1 of 4 quarters in 2016-2017 were deficient.

Findings:

During the record review, between the hours of 9:00AM to 3:30PM on 4/20/2017 and 1:00PM to 5:00PM on 4/21/2017 it was observed that no documentation was provided for the 2nd shift performing a fire drill during the 4th quarter of 2016.


Interview with maintenance supervisor revealed the facility was not aware fire drills were not held for the 2nd shift during the 4th quarter of 2016 and was verified by the Administrator during the exit interview.

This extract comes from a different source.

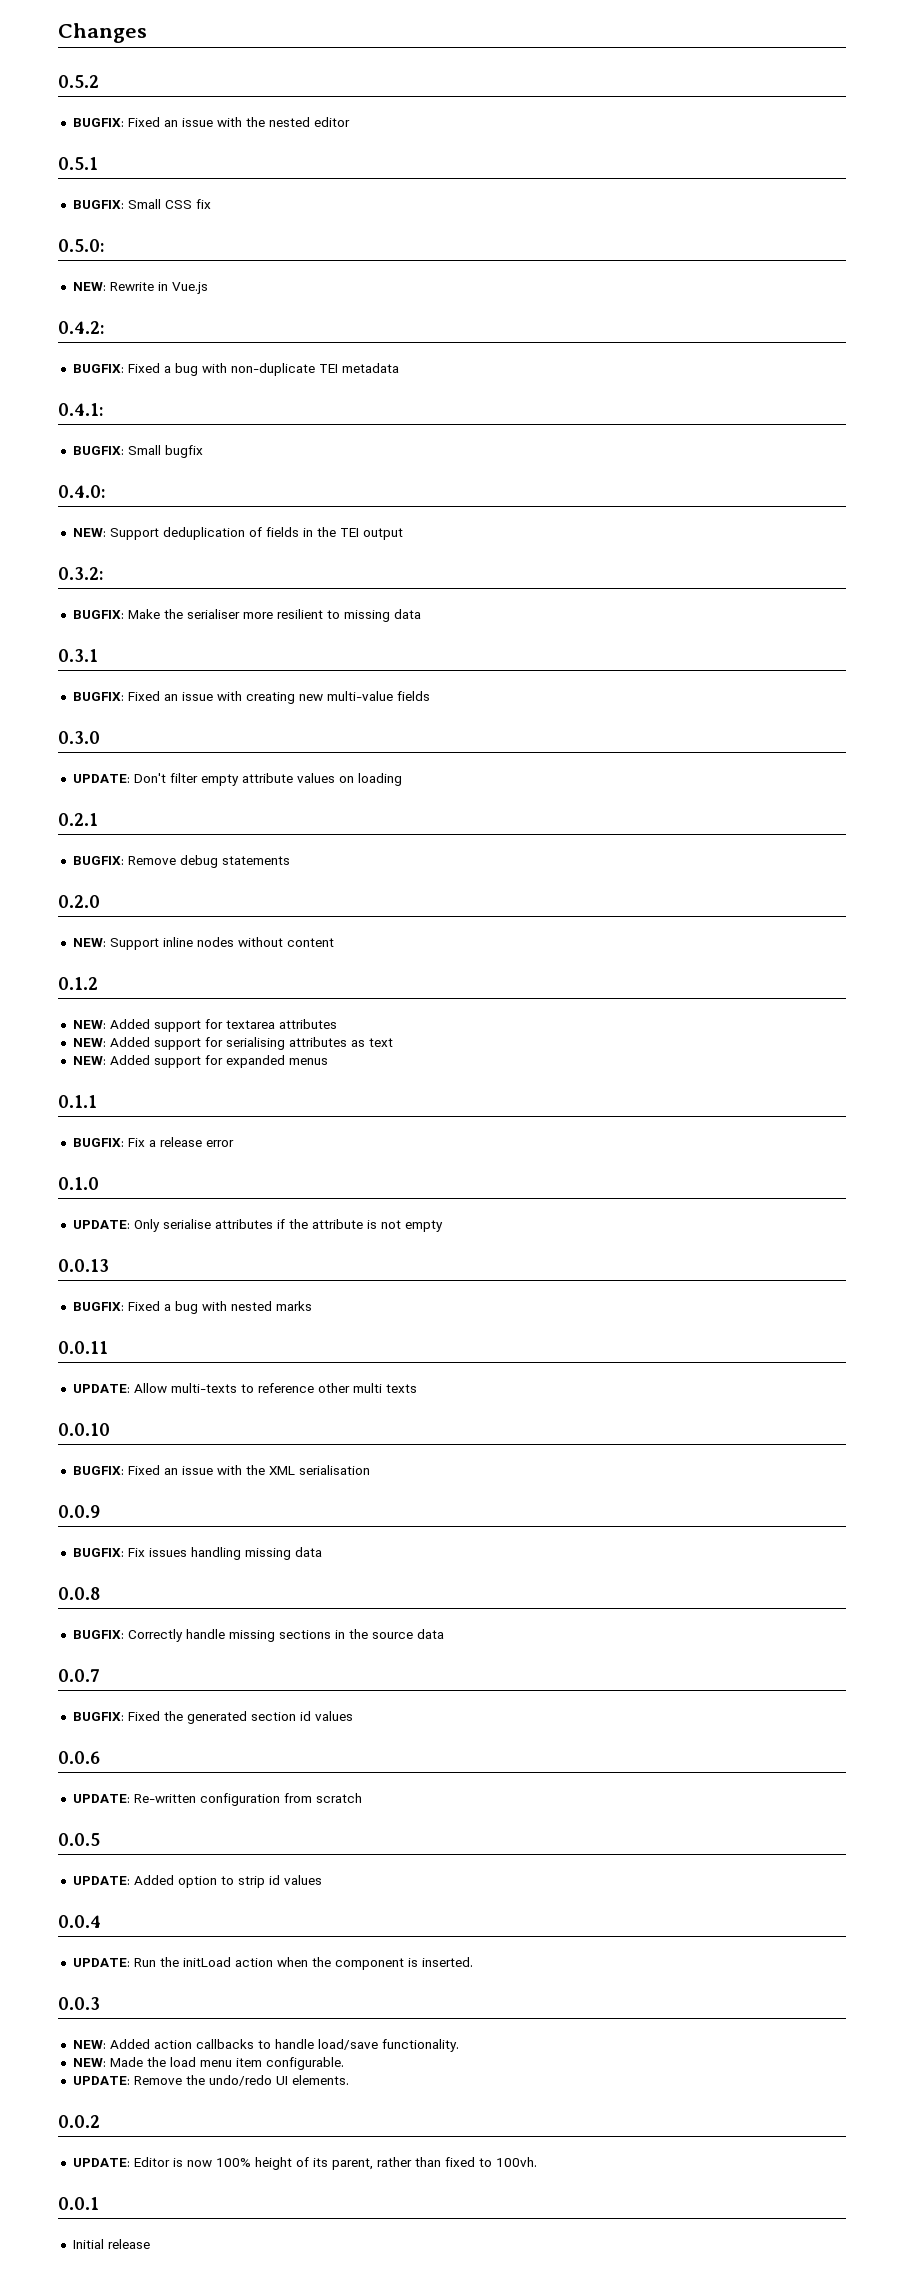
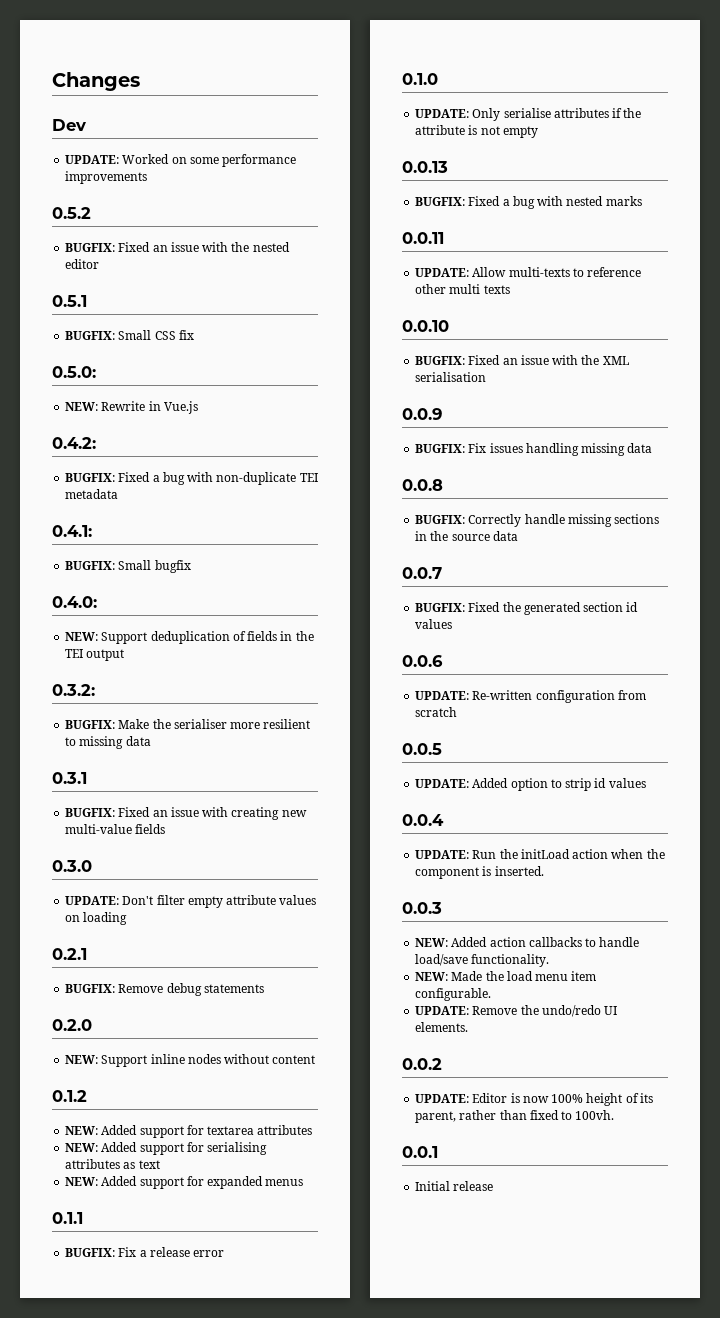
+ Dev
+ UPDATE: Worked on some performance improvements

Electrical Systems - Essential Electric Syste

Tag No.: K0918

Based on visual observation and record review the facility failed to assure that the emergency generator was maintained and tested in accordance with NFPA 110 and that the monthly testing program on the emergency generator was conducted and documented. In cases of a power outage the emergency generator powers essential life safety equipment for the facility. The deficient practice had the potential to affect 12 of 12 residents.
12 of 12 months were deficient.

Findings:

During the facility tour and record review, between the hours of 9:00AM to 3:30PM on 4/20/2017 and 1:00PM to 5:00PM on 4/21/2017 it was observed that no remote manual stop for the generators had been provided. During the record review there was no documentation for weekly testing and the documentation for the monthly testing of the generator did not provide information of the generator being exercised under load for 30 minutes.

Interview with the maintenance director revealed the facility was not aware that a remote manual stop for emergency generators was required. Also the facility was not aware that all documentation was not complete regarding the inspection/testing of the emergency generator.